**DESCRIPTION OF THE TASK:**
Looking at the records below, count how many lines contain the string "basin". Give that number alone.

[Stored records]

····················

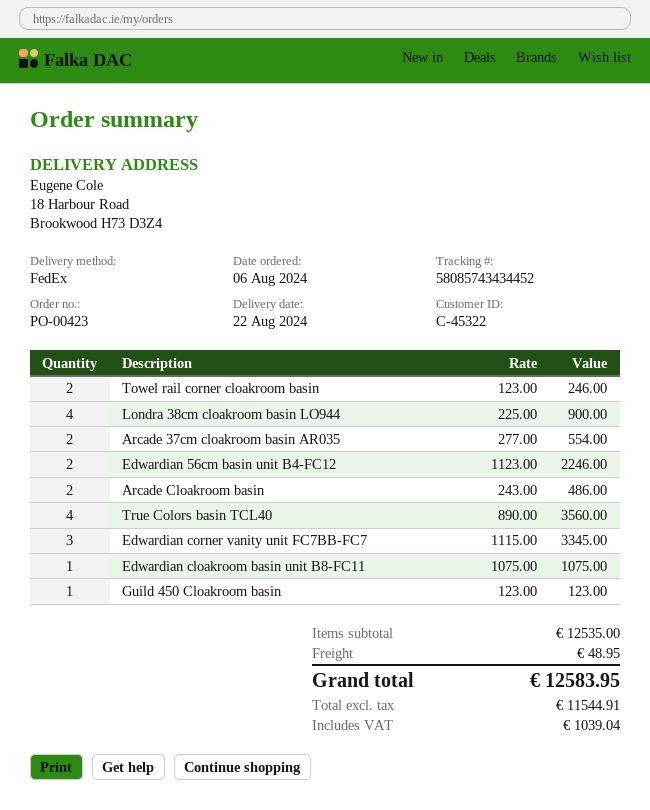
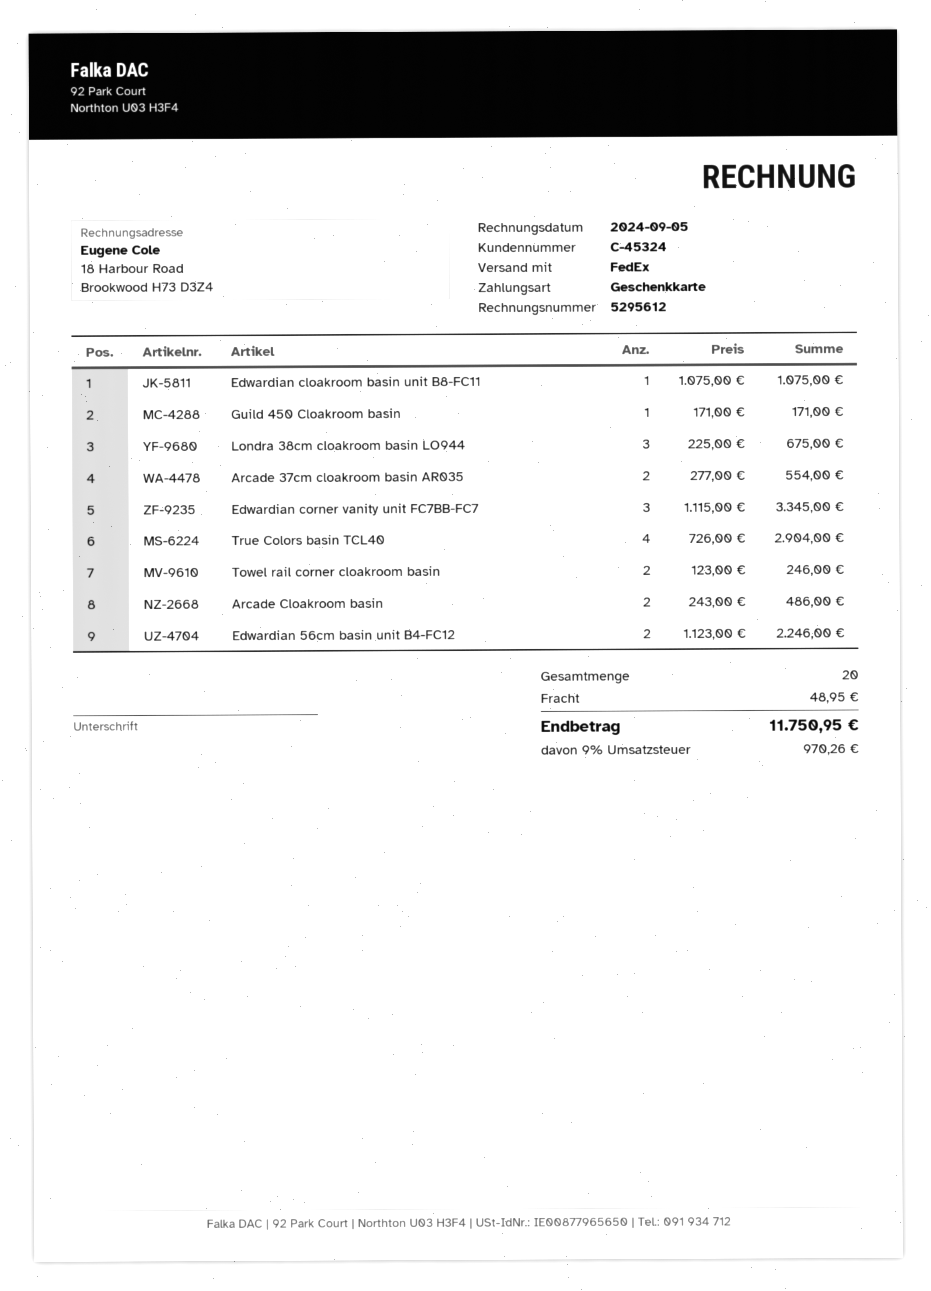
customer number: C-45322 -> C-45324
Londra 38cm cloakroom basin LO944: 4 x 225.00 = 900.00 -> 3 x 225.00 = 675.00
True Colors basin TCL40: 4 x 890.00 = 3560.00 -> 4 x 726.00 = 2904.00
Guild 450 Cloakroom basin: 1 x 123.00 = 123.00 -> 1 x 171.00 = 171.00
tax: 1039.04 -> 970.26
total: 12583.95 -> 11750.95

····················

**COMPLETED TASK:**
3